Our bikes were flown to Bangkok, Thailand. After a horror show reclaiming them at the airport, we rode thirty miles to our hotel in the rain at night on the left side of the road. For the riders coming from Australia, English-style roads were what they were used to. For those just joining, It was an additional challenge. Motorcycles are not allowed on the expressways in Thailand, so we had to use city streets. Saving grace was the traffic had lightened up.
Departing the hotel to begin our journey was a challenge, Leaving as a pack of twenty motorcycles to exit a city of ten million people at the start of the day tested the group. Our two Thai guides lead the parade out of town. “Second man drop-off” is our technique of keeping the group together. When we get to a corner or the road divides, the person behind the leader stays at the corner to show the way. When the last guide approaches, the drop-off rejoins the group. Unfortunately, some members left too early and the group fell apart. We all got to the prearranged rest area, refreshed and rode off in smaller groups.
Thai drivers were aggressive, but courteous, once we left the big city. They would pull out in front of us, but give space to pass. Buddhism is the dominate religion in Thailand. The relaxed, everything’s-going-to-be-fine attitude prevailed. Roads were generally well maintained, but got narrow toward the north.

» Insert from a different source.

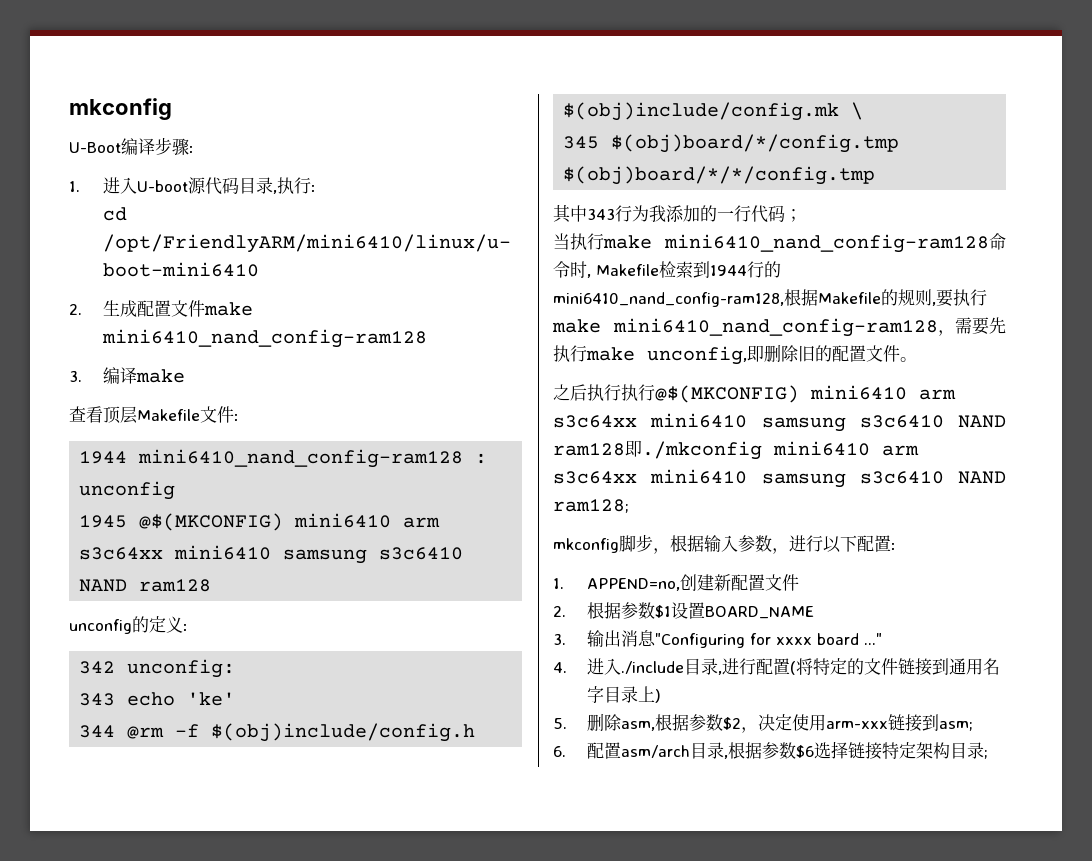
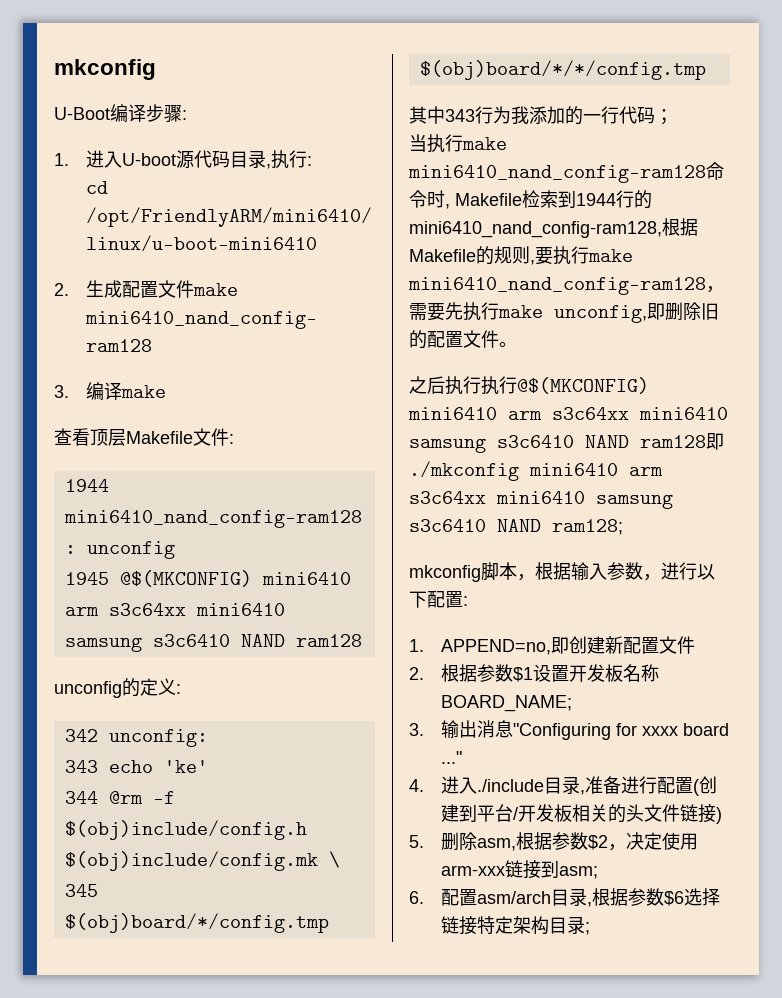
[636,534,653,552] 步 -> [499,562,517,580] 本
(680, 584) none -> [550,637,569,654] 即
[704,606,814,619] BOARD_NAME -> [568,664,659,682] [440,695,572,712] 开发板名称BOARD_NAME;
(722, 673) none -> [584,776,621,794] 准备
[795,658,1000,676] [586,686,655,703] 将特定的文件链接到通用名字目录上 -> [698,776,717,794] [440,804,716,823] 创建到平台/开发板相关的头文件链接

Vehicles were varied. Three-wheeled trucks were everywhere, carrying a variety of loads from dirt and sand to a six-foot high stack of flattened cardboard boxes. Toyota cars were the most popular. Most two-wheelers were 125cc step-through scooters. I even saw the most popular motorcycle ever built, a Honda Super Cub. The vast majority of bikes are locally-built. There is a 100% duty on imported bikes. One enterprising Thai bought a Suzuki Hayabusa, world’s fastest production motorcycle, in parts and assembled it himself. It can’t be licensed or insured and if crashed, the owner walks away or risks arrest.
Scooters are every where. Many have more than one person riding, with four being the most we saw. Couples, couples with kids, couples with a dog were among the combinations. Riders carried weed whackers, backpack chemical sprayers, shovels and other tools. One even had a load of six-foot pieces of angle iron. They are also used to deliver food. Here’s a bike whose rider delivers for McDonalds.
We road along the borders with Burma and Laos. The military dictatorship wants us to now call it Myanmar, but their neighbors still call it Burma. The friendship bridge between Myanmar & Thailand has been closed since October, 2010. Many Burmese swim across the Mekong River border. We rode past many military/police checkpoints that stop local traffic looking for illegals.
The two hundred thirty-nine miles from Mae Sot to Mae Hong Son curved 1,864 times according to the route notes. One of the best motorcycle roads in the world, with many very hairy hair-pin turns. The next day’s 136 miles from Mae Hong Son to Chang Mai according to some signs also had 1,864 curves. Our local guides claimed that we had ridden over 3,700 curves in two days! There was very little traffic in this remote northern area. Scooters were the most common vehicles.
Crops were planted up to the edge of the pavement. And beautiful plants they were. Terracing covered the hillsides. Little ground was not put to use.
Laotian roads had even less traffic and we got back to driving on our normal side of the road! We saw scooters and small pickup trucks, but only a handful of cars in two days of riding. The country is one of the poorest in the world and it showed. Modest Thai homes gave way to bamboo huts with dried-leaf roofs. Rarely was a satellite dish spotted. Small villages may not have any motorized vehicles, so they use the street as common ground. Free-range chickens, ducks and pot-bellied pigs abound.
Road surfaces were not as good as Thailand, but nearly as scenic. Switchbacks, twisty curves with mountains and valleys galore. Children waved enthusiastically as we passed through their villages. Groups of walking women and truck beds full of young men also greeted us. We felt very welcome.
Riding through these two countries should be on every biker’s bucket list.